Parte a Rovigo il progetto socio-assistenziale “Progetto di vita per persone con disabilità”, promosso dall’Associazione Pianeta Handicap O.d.V., in collaborazione con il Comune di Rovigo, l’Azienda Ulss 5 Polesana e la Regione del Veneto. Un alloggio di edilizia residenziale pubblica, di proprietà di ATER Rovigo, sarà destinato a questo progetto per una durata di cinque anni, nell’ambito di un Accordo di Programma firmato tra Regione, Comune, ATER e Ulss.

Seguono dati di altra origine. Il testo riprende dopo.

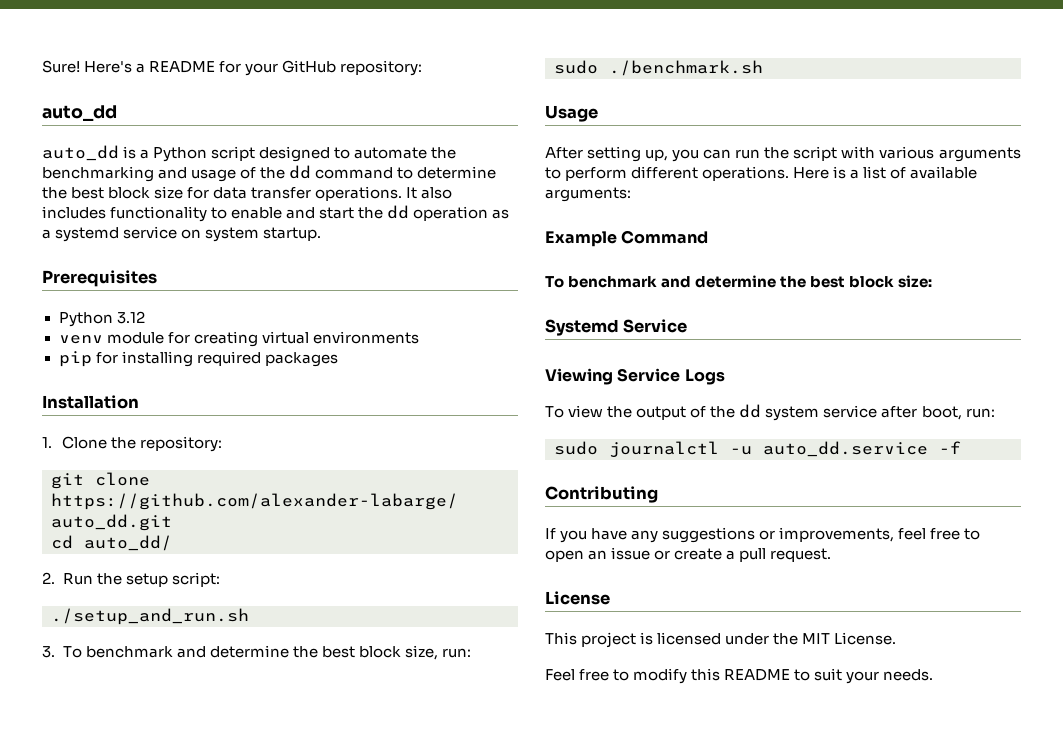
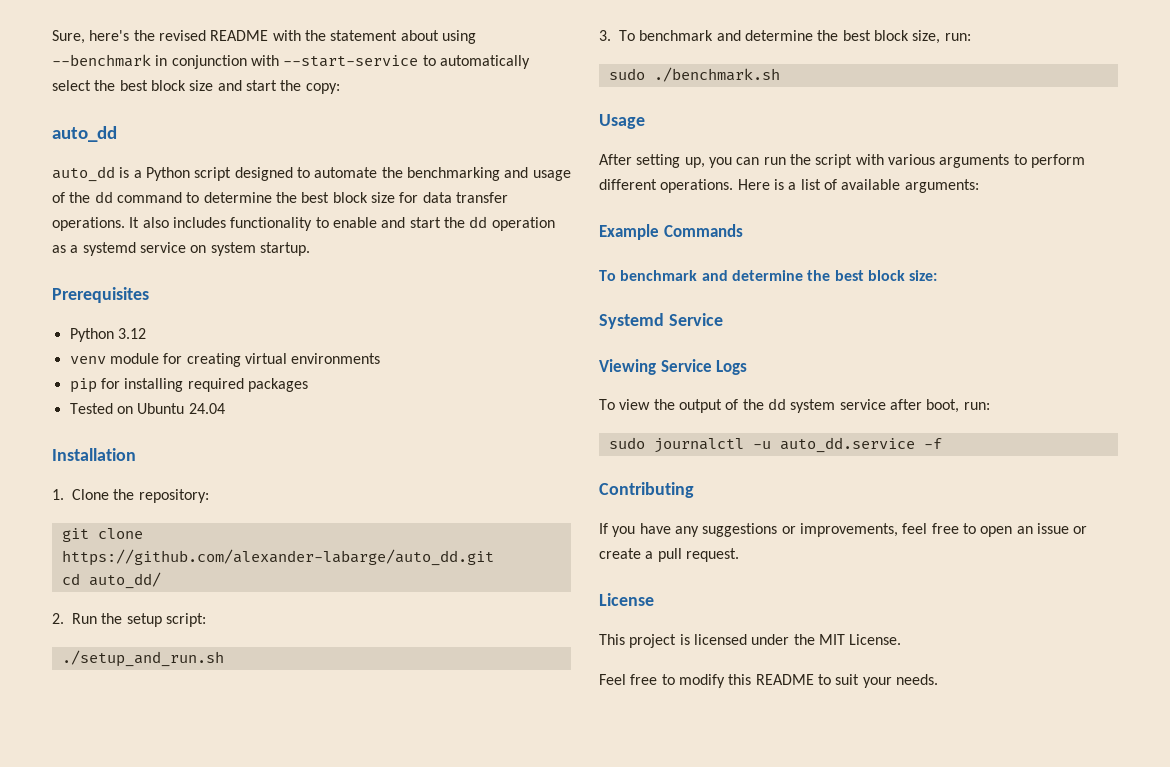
- Sure! Here's a README for your GitHub repository:
+ Sure, here's the revised README with the statement about using --benchmark in conjunction with --start-service to automatically select the best block size and start the copy:
+ Tested on Ubuntu 24.04
- Example Command
+ Example Commands

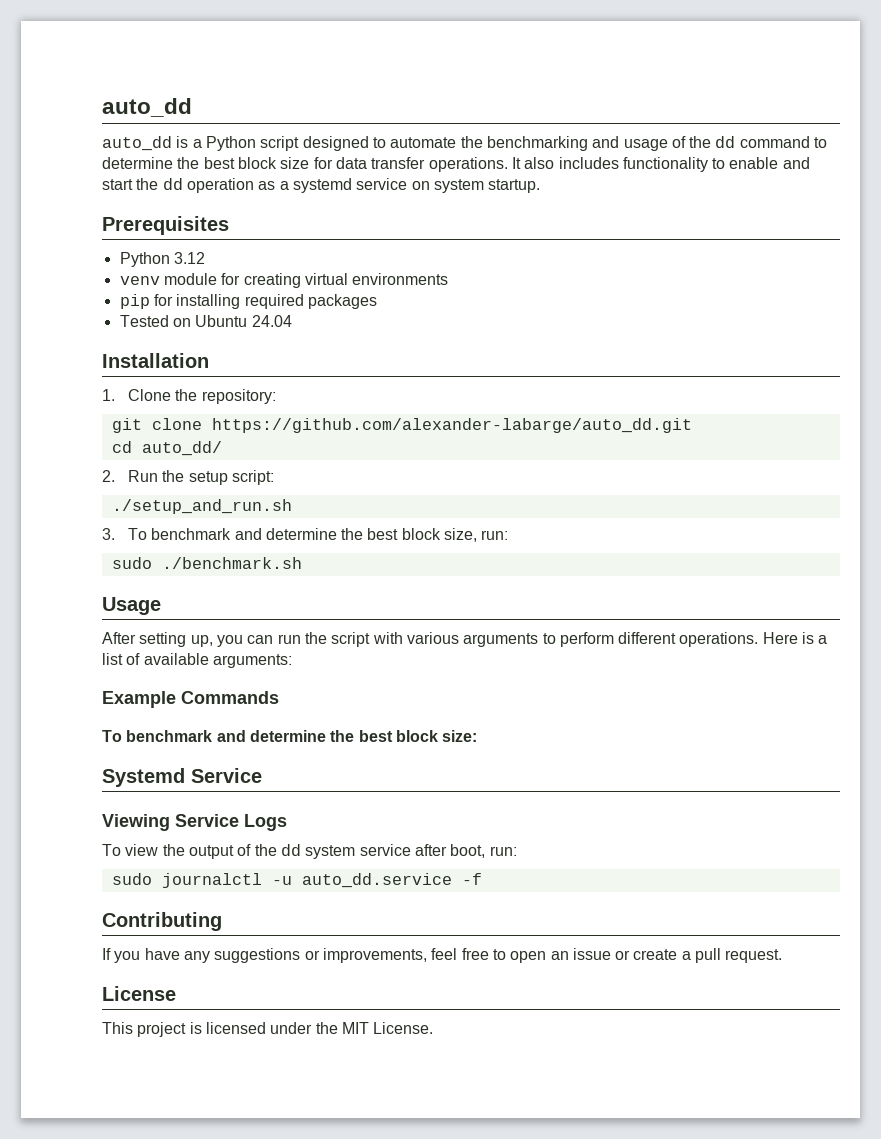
- Sure, here's the revised README with the statement about using --benchmark in conjunction with --start-service to automatically select the best block size and start the copy:
- Feel free to modify this README to suit your needs.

L’iniziativa è volta a sviluppare l’autonomia abitativa e personale di cinque persone con disabilità intellettiva lieve, favorendo percorsi di vita condivisa in un contesto di piccola comunità familiare. Tra gli obiettivi del progetto figurano il rafforzamento delle competenze quotidiane, il progressivo distacco dal nucleo familiare, il sostegno alle famiglie e l’inclusione nella comunità locale.
L’assessore regionale alle Politiche abitative e ai Servizi sociali Paola Roma, sottolinea l’importanza dell’iniziativa: “Questo progetto dimostra quanto sia fondamentale fare rete tra istituzioni, servizi territoriali e aziende Ulss per offrire risposte abitative in grado di sviluppare autonomia, dignità e inclusione per le persone con disabilità”.
L’assessore precisa inoltre come l’intervento sia reso possibile dalla Legge regionale n. 39/2017, che consente ai Comuni, con l’autorizzazione della Giunta regionale, di riservare una quota di alloggi pubblici per persone in situazioni di fragilità sociale, anche tramite il Terzo settore e la rete dei servizi sociali territoriali.
“Siamo convinti – conclude Roma – che il progetto, oltre a offrire un alloggio, rappresenti un percorso concreto di crescita personale e di integrazione sociale, capace di trasformare la casa in uno strumento di autonomia e inclusione”.